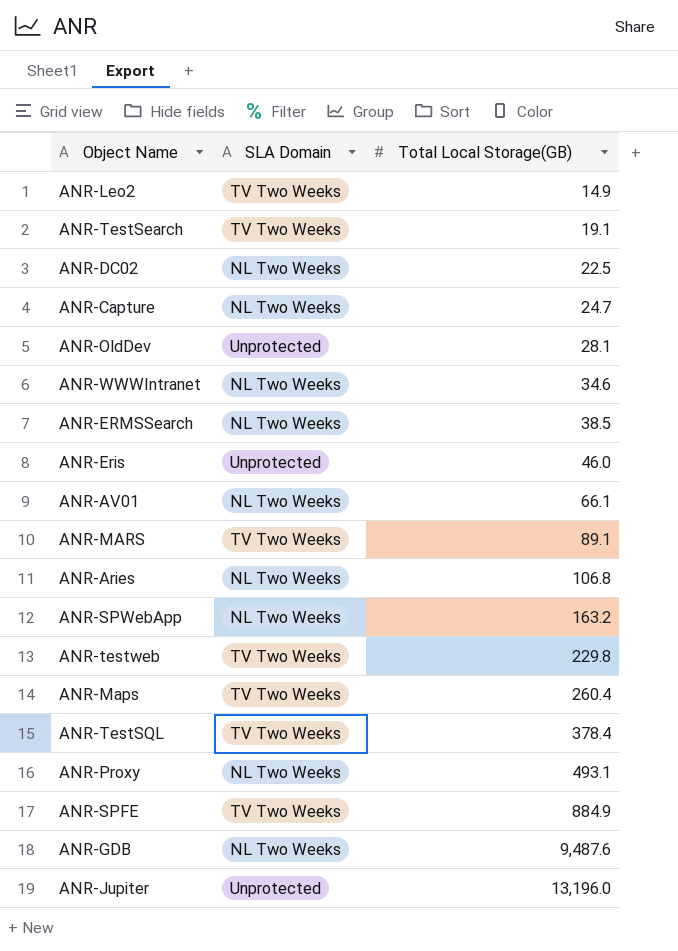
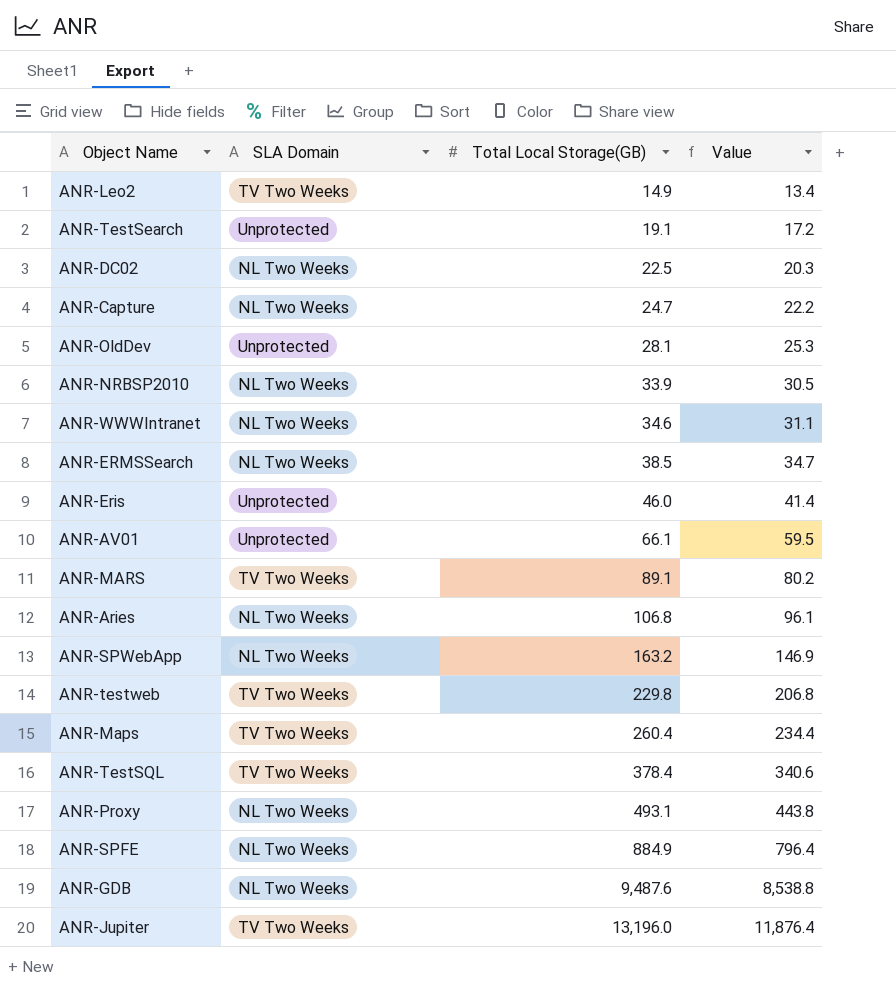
column Value | formula: none -> [Total Local Storage(GB)] * 0.9
ANR-TestSearch | SLA Domain: TV Two Weeks -> Unprotected
row ANR-NRBSP2010: none -> NL Two Weeks | 33.9 | 30.5
ANR-AV01 | SLA Domain: NL Two Weeks -> Unprotected
ANR-SPFE | SLA Domain: TV Two Weeks -> NL Two Weeks
ANR-Jupiter | SLA Domain: Unprotected -> TV Two Weeks

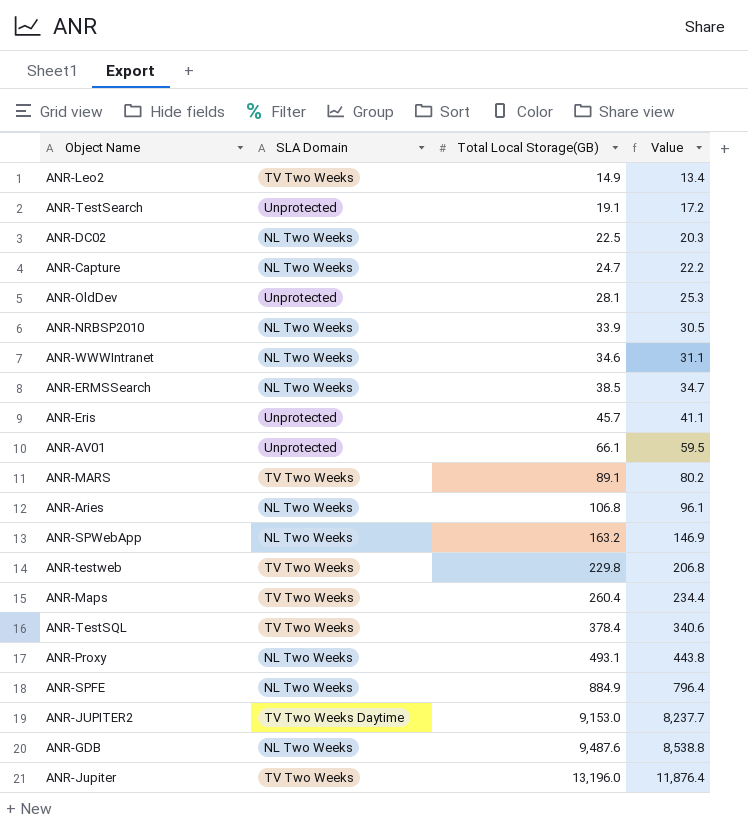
ANR-Eris | Total Local Storage(GB): 46.0 -> 45.7
ANR-Eris | Value: 41.4 -> 41.1
row ANR-JUPITER2: none -> TV Two Weeks Daytime | 9,153.0 | 8,237.7

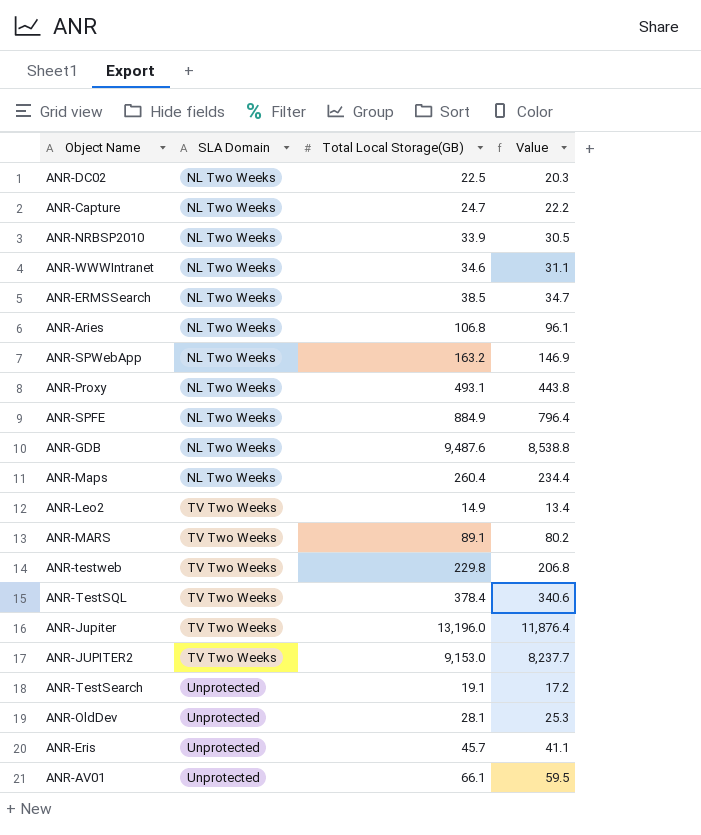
row order: Total Local Storage(GB) ascending -> SLA Domain ascending
ANR-Maps | SLA Domain: TV Two Weeks -> NL Two Weeks
ANR-JUPITER2 | SLA Domain: TV Two Weeks Daytime -> TV Two Weeks

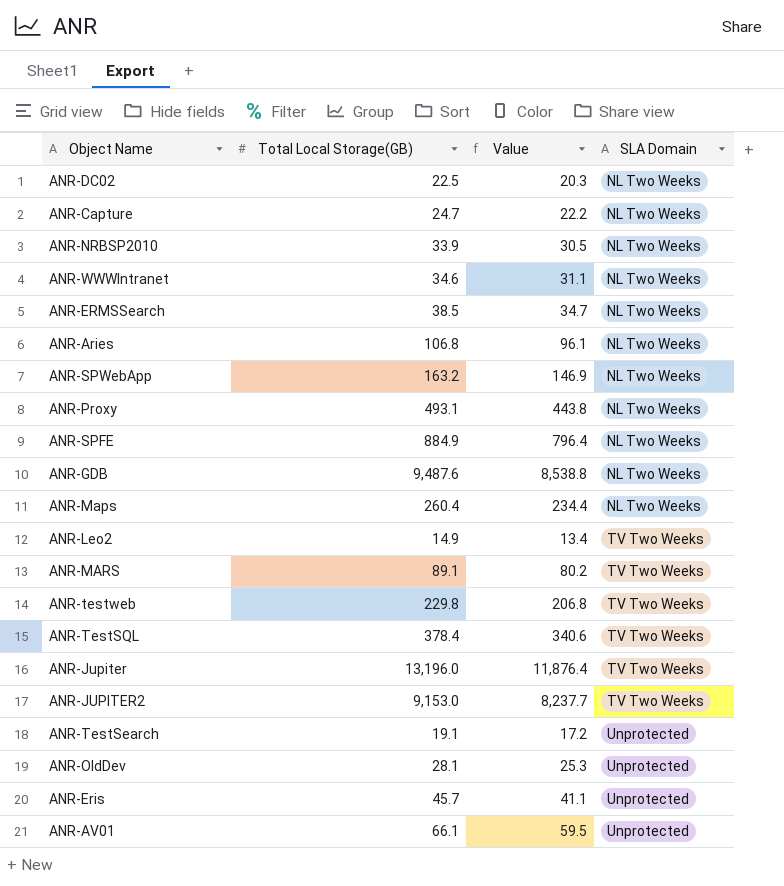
column SLA Domain | position: 2 -> 4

> Assigned task: Please print out the entries above exactly. The pictures stay out.

> Exercise solution:
column Value | formula: none -> [Total Local Storage(GB)] * 0.9
ANR-TestSearch | SLA Domain: TV Two Weeks -> Unprotected
row ANR-NRBSP2010: none -> NL Two Weeks | 33.9 | 30.5
ANR-AV01 | SLA Domain: NL Two Weeks -> Unprotected
ANR-SPFE | SLA Domain: TV Two Weeks -> NL Two Weeks
ANR-Jupiter | SLA Domain: Unprotected -> TV Two Weeks

ANR-Eris | Total Local Storage(GB): 46.0 -> 45.7
ANR-Eris | Value: 41.4 -> 41.1
row ANR-JUPITER2: none -> TV Two Weeks Daytime | 9,153.0 | 8,237.7

row order: Total Local Storage(GB) ascending -> SLA Domain ascending
ANR-Maps | SLA Domain: TV Two Weeks -> NL Two Weeks
ANR-JUPITER2 | SLA Domain: TV Two Weeks Daytime -> TV Two Weeks

column SLA Domain | position: 2 -> 4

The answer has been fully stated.